Anche i suoi uomini dovevano essersi accorti dell’avvicinarsi del galeone, poiché, come avevano ricevuto l’ordine, si erano disposti su una lunga fila, che doveva subito rinserrarsi al primo colpo di fuoco.

Ben presto una grande ombra, che procedeva lentamente, essendo la brezza diminuita, comparve.

Era il galeone spagnuolo che puntava sulla baia di David.

Nessun rumore proveniva dal ponte; solamente l’acqua, tagliata dall’alto sperone, rumoreggiava rompendo il silenzio della notte.

Le otto piroghe avevano prontamente stretta la linea sul passaggio preciso del vascello. Un comando era stato dato da Raveneau e trasmesso a tutti gli equipaggi.

– Nessun colpo di fucile. Preparate i grappini d’arrembaggio.

Il galeone non era ormai che a duecento passi e procedeva tranquillo la sua via, non sospettando nemmeno lontanamente gli uomini che lo montavano l’agguato che li attendeva.
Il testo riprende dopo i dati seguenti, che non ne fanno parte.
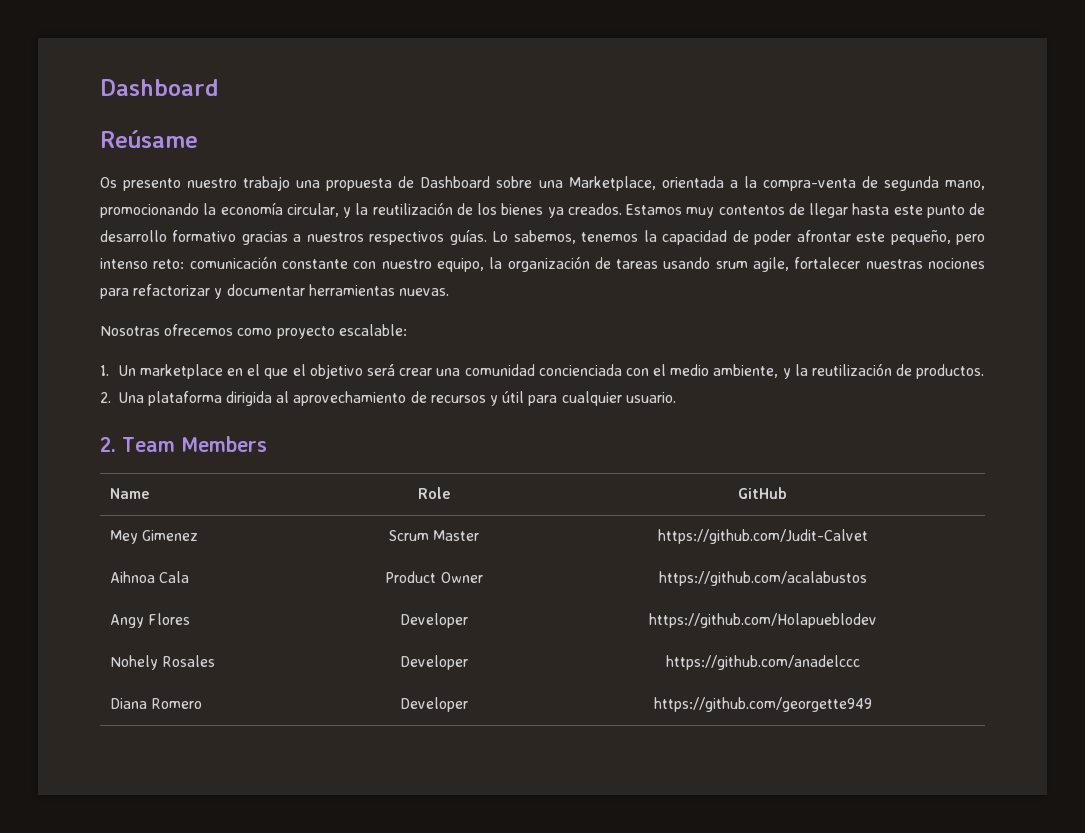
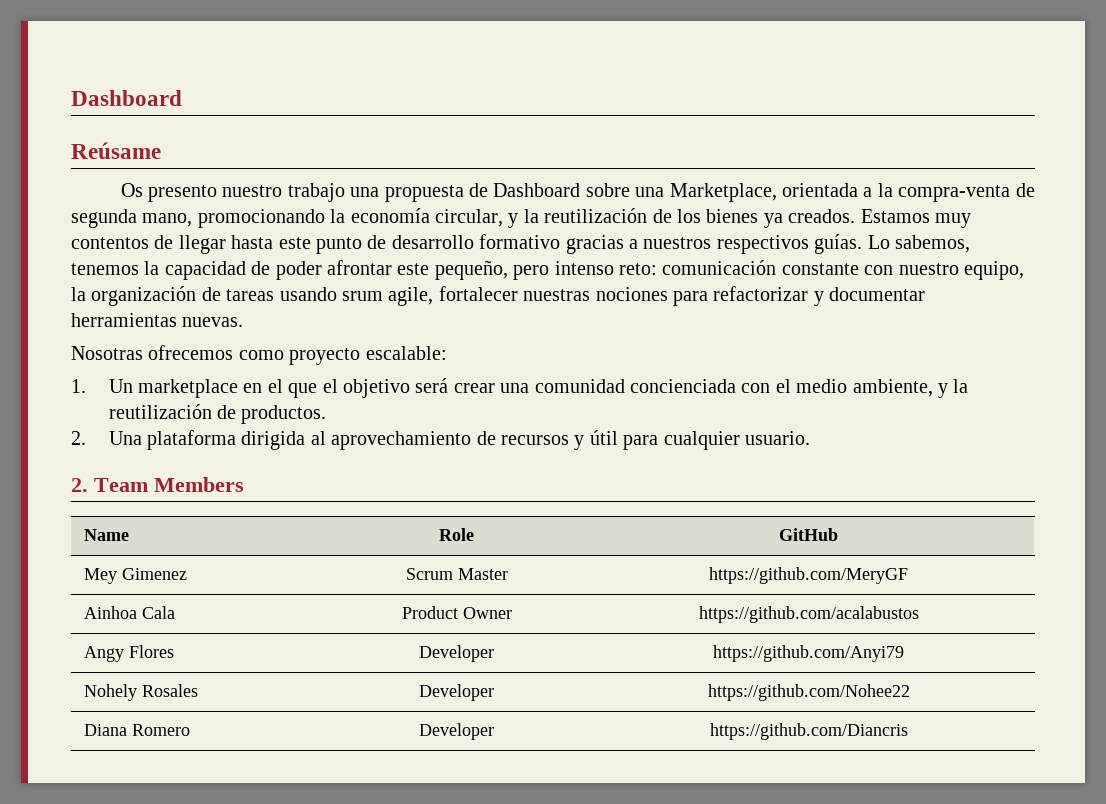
- Mey Gimenez | Scrum Master | https://github.com/Judit-Calvet
- Aihnoa Cala | Product Owner | https://github.com/acalabustos
+ Mey Gimenez | Scrum Master | https://github.com/MeryGF
+ Ainhoa Cala | Product Owner | https://github.com/acalabustos
- Angy Flores | Developer | https://github.com/Holapueblodev
+ Angy Flores | Developer | https://github.com/Anyi79
- Nohely Rosales | Developer | https://github.com/anadelccc
+ Nohely Rosales | Developer | https://github.com/Nohee22
- Diana Romero | Developer | https://github.com/georgette949
+ Diana Romero | Developer | https://github.com/Diancris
Era una splendida nave, altissima di bordo, col castello di prora vastissimo e munito probabilmente d’artiglierie.

Le otto piroghe, le quali manovravano silenziosamente, in un baleno si strinsero intorno al vascello ed i grappini d’arrembaggio furono subito lanciati attraverso i paterazzi e le griselle, senza che gli uomini di guardia, troppo sicuri di non incontrare alcun nemico cosí presso alla costa, se ne fossero accorti.

Un comando breve, secco, lanciato da Raveneau de Lussan, echeggiò: – Sfondate!…
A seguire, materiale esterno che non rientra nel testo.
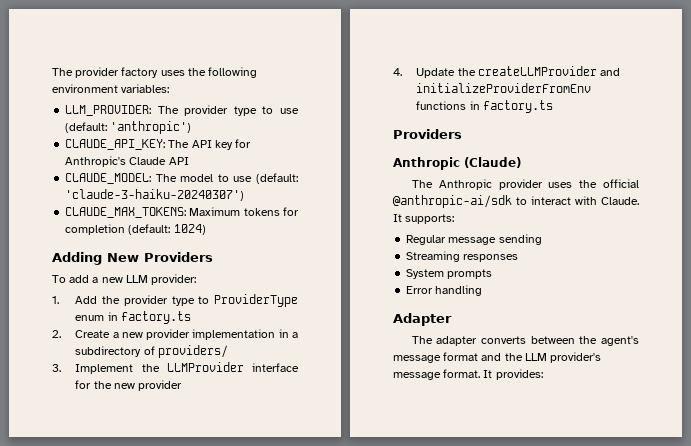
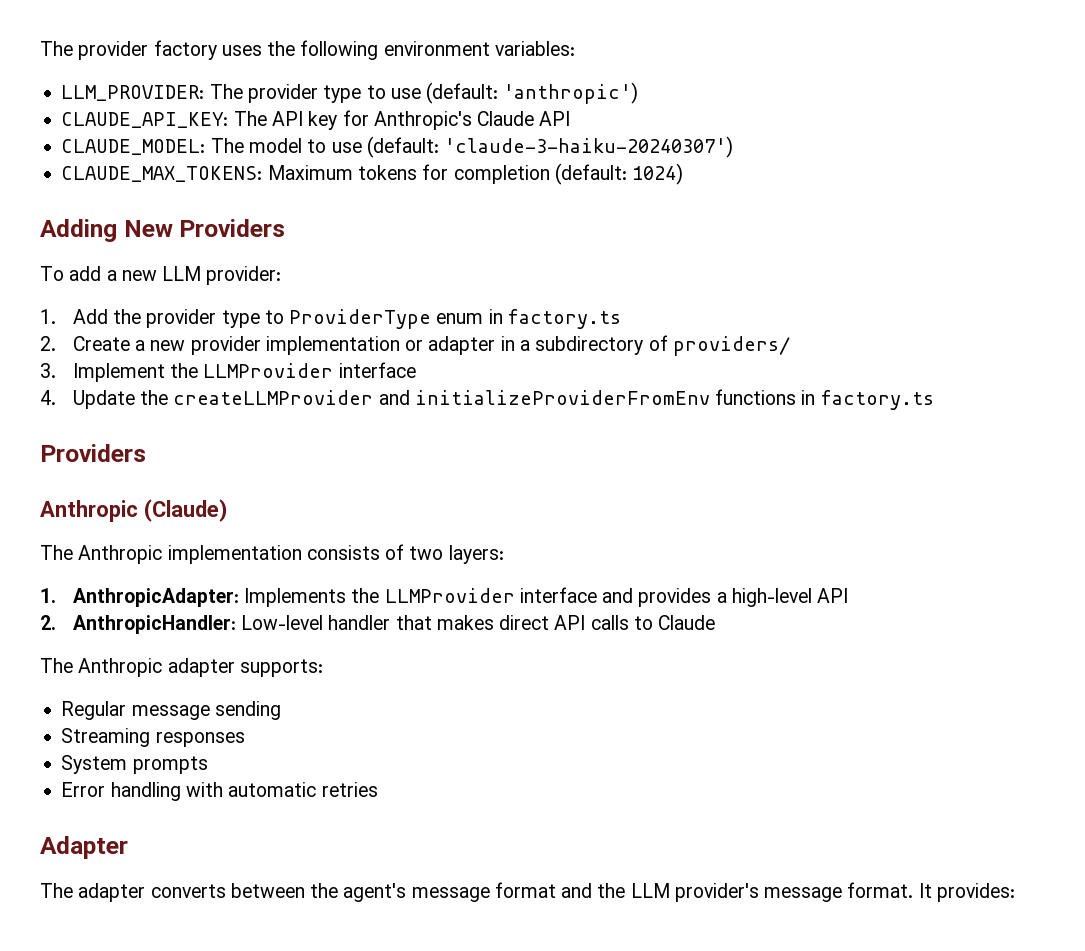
- 2. Create a new provider implementation in a subdirectory of providers/
+ 2. Create a new provider implementation or adapter in a subdirectory of providers/
- 3. Implement the LLMProvider interface for the new provider
+ 3. Implement the LLMProvider interface
- The Anthropic provider uses the official @anthropic-ai/sdk to interact with Claude. It supports:
+ The Anthropic implementation consists of two layers:
+ 1. AnthropicAdapter: Implements the LLMProvider interface and provides a high-level API
+ 2. AnthropicHandler: Low-level handler that makes direct API calls to Claude
+ The Anthropic adapter supports:
- Error handling
+ Error handling with automatic retries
Seguí un rimbombo cupo e sinistro. I capi delle scialuppe, secondo l’ordine che avevano ricevuto e come avevano promesso, fracassavano a gran colpi di scure i fasciami.

Sul vascello s’alzarono tosto delle grida.

– All’armi!… All’armi!…

– Fuoco in batteria!…

– Tutti in coperta!…

Era un po’ tardi per respingere l’arrembaggio. I filibustieri, vedendosi mancare sotto i piedi le scialuppe, si erano avventati contro il legno, col fucile in ispalla e la corta sciabola fra i denti.

Aggrappandosi agli sportelli delle cannoniere, alle bancazze, alle catene delle âncore, ai paterazzi, in un batter d’occhio i duecento e ottantacinque uomini, compresi i tre avventurieri, sono in salvo sul vascello nemico, mentre le scialuppe scompaiono sotto le acque del Pacifico.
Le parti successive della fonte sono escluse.